El tercer año de legislatura de Pedro Sánchez arranca con su Gobierno atrapado por la aritmética. La ruptura con Junts ha dejado a Pedro Sánchez en una minoría de bloqueo incapaz siquiera de sacar adelante la senda de estabilidad y abrir la puerta a unos nuevos Presupuestos, que por el momento se antojan una quimera. La legislatura se desliza así hacia un mínimo común denominador: medidas sociales dosificadas, mucha comunicación y el empeño creciente de eludir el desgaste que la actividad parlamentaria en minoría le supone. En paralelo, 2025 consolida el ascenso del fenómeno ultra. Vox crece en barómetros de voto por encima del 15% y se dispara en ámbitos autonómicos como Extremadura o Valencia. Su agenda –criminalización de la inmigración, negacionismo climático, ofensiva contra la igualdad de género y los derechos LGTBI, homogeneización identitaria y tradicionalismo patriótico– ha colonizado el centro del debate, empujando al PP a competir en ese terreno y obligando al resto a responder en terreno ajeno.

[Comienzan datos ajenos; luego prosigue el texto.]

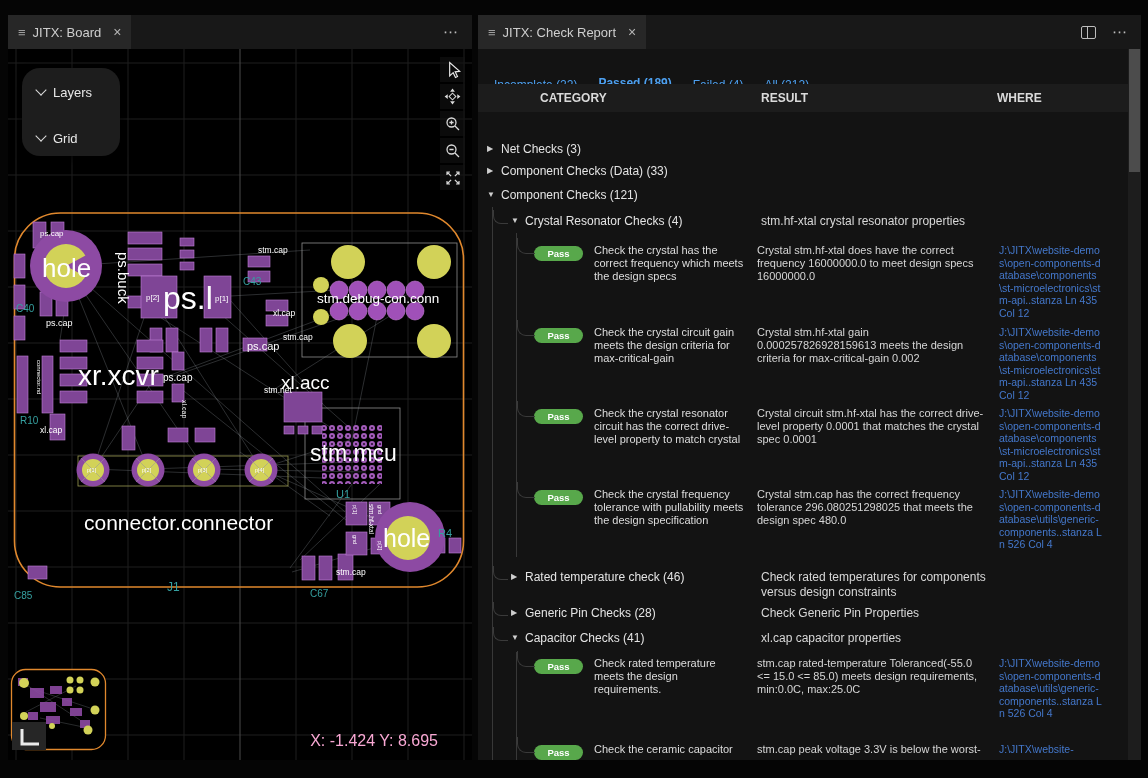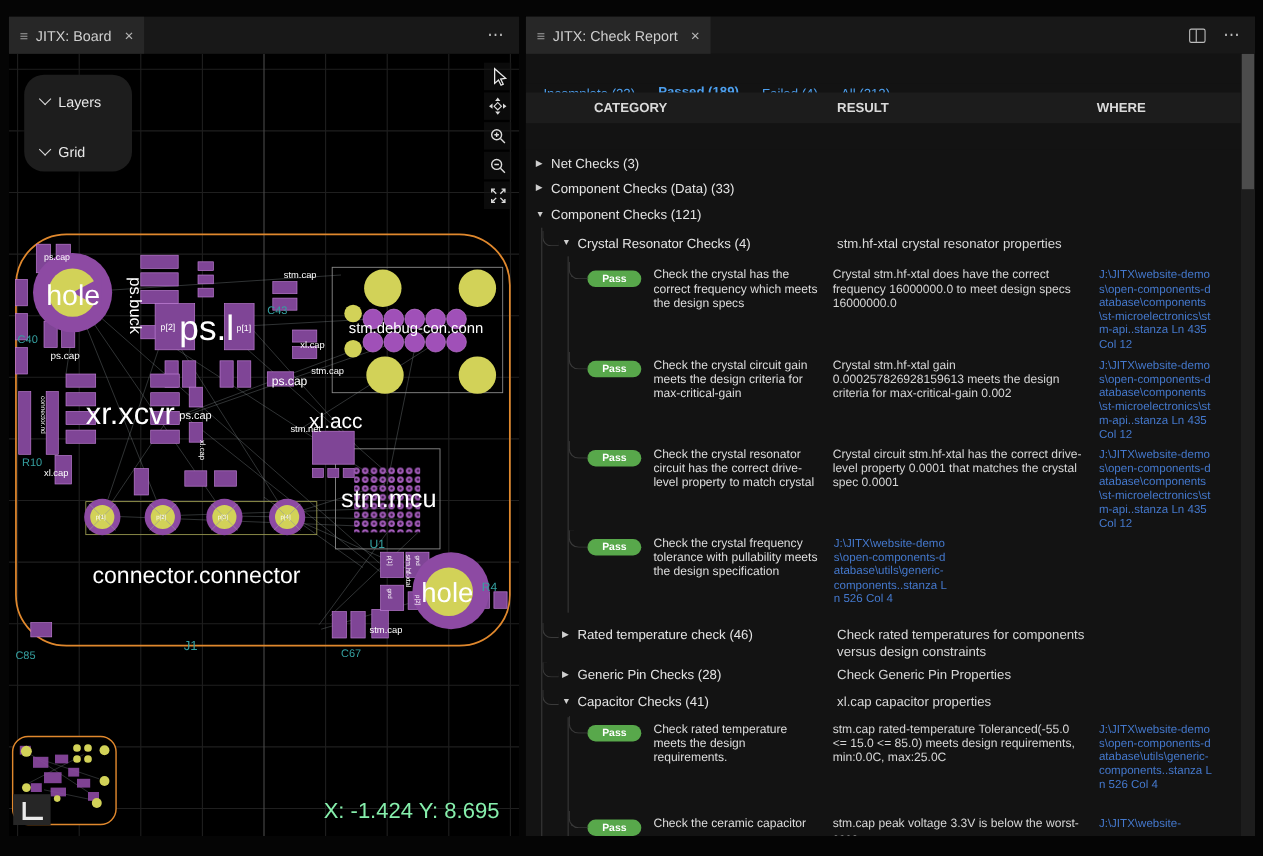--- a/index.html
+++ b/index.html
@@ -17,21 +17,21 @@
   .split-icon{width:13px;height:11px;border:1px solid #bdbdbd;border-radius:2px;position:relative;}
   .split-icon:after{content:"";position:absolute;left:5px;top:0;bottom:0;width:1px;background:#bdbdbd;}
   
   .canvas{position:absolute;left:0;top:34px;right:0;bottom:0;background:#000;overflow:hidden;}
   .layers-box{position:absolute;left:14px;top:19px;width:98px;height:88px;background:#1d1d1d;border-radius:18px;
      box-shadow:0 3px 10px rgba(0,0,0,.7);color:#e8e8e8;font-size:13px;z-index:5;}
   .lrow{display:flex;align-items:center;gap:8px;padding:13px 0 0 15px;height:22px;cursor:pointer;}
   .chev{width:7px;height:7px;border-left:1.6px solid #dcdcdc;border-bottom:1.6px solid #dcdcdc;transform:rotate(-45deg);margin-top:-4px;}
   .tools{position:absolute;right:7px;top:8px;display:flex;flex-direction:column;gap:2px;z-index:5;}
   .tool{width:25px;height:25px;display:flex;align-items:center;justify-content:center;background:rgba(20,20,20,.55);cursor:pointer;}
-  .coords{position:absolute;right:18px;bottom:10px;color:#86efac;font-size:20px;z-index:5;text-shadow:0 0 3px #000;}
+  .coords{position:absolute;right:34px;bottom:10px;color:#f9a8d4;font-size:16px;z-index:5;text-shadow:0 0 3px #000;}
   .minimap{position:absolute;left:2px;bottom:6px;width:98px;height:86px;z-index:5;}
   
   .filters{position:absolute;left:0;right:0;top:34px;height:27px;display:flex;align-items:center;gap:21px;
      padding-left:16px;font-size:12px;background:#131313;}
   .filter{color:#4da0f0;cursor:pointer;margin-top:44px;}
   .filter.active{font-weight:bold;border-bottom:1px solid #5d83b8;padding-bottom:2px;}
   .thead{position:absolute;left:0;right:13px;top:69px;height:28px;background:#1c1c1c;font-size:12px;font-weight:bold;color:#dadada;}
   .th{position:absolute;top:7px;}
   .th-cat{left:43px;margin-left:19px;} .th-res{left:283px;} .th-where{left:519px;}
   .tbody{position:absolute;left:0;right:13px;top:121px;bottom:0;overflow:hidden;background:#131313;}
@@ -413,20 +413,21 @@
         <span class="hookc"></span>
         <span class="badge">Pass</span>
         <div class="cell desc">Check the crystal resonator circuit has the correct drive-level property to match crystal</div>
         <div class="cell res">Crystal circuit stm.hf-xtal has the correct drive-level property 0.0001 that matches the crystal spec 0.0001</div>
         <a class="cell where">J:\JITX\website-demos\open-components-database\components\st-microelectronics\stm-api..stanza Ln 435 Col 12</a>
       </div>
       <div class="row row-check" style="height:80px">
         <span class="hookc"></span>
         <span class="badge">Pass</span>
         <div class="cell desc">Check the crystal frequency tolerance with pullability meets the design specification</div>
+        <div class="cell res">Crystal stm.cap has the correct frequency tolerance 296.080251298025 that meets the design spec 480.0</div>
         <a class="cell where">J:\JITX\website-demos\open-components-database\utils\generic-components..stanza Ln 526 Col 4</a>
       </div>
 
       <div class="row row-group lvl1" style="height:36px">
         <span class="hookg"></span>
         <span class="arrow">▶</span>
         <span class="gname">Rated temperature check (46)</span>
         <span class="gres">Check rated temperatures for components versus design constraints</span>
       </div>
       <div class="row row-group lvl1" style="height:25px">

Un panorama que contrasta y da más valor a la situación con la que arrancan el año la Comunidad Autónoma del País Vasco y la Foral de Nafarroa. Los gobiernos de coalición que lideran Imanol Pradales y María Chivite, respectivamente han blindado la estabilidad como valor central, renovando su protocolo de colaboración bilateral hasta 2029 y extendiendo su agenda compartida a ámbitos de cooperación y mejora conjunta de las necesidades de la ciudadanía en sanidad, industria, cultura, euskera y transición verde. En su orden interno, las instituciones forales disponen de presupuestos renovados merced a un consenso suficiente propiciado por la representatividad soberana otorgada por la ciudadanía a través de sus representantes. El contraste con el Estado es nítido también en cuanto a la incidencia de las ideas ultraderechistas y xenófobas, contenidas y minorizadas electoralmente. Pero no cabe bajar la guardia porque el modo en que condicionan cada vez más la conversación pública puede desenfocar la prioridad de avanzar en autogobierno, cohesión social y modernización económica. Como tampoco cabe bajar la guardia ante la creciente actividad radical en el entorno de la izquierda con viejas estrategias de “activismo” en la calle de infausto recuerdo.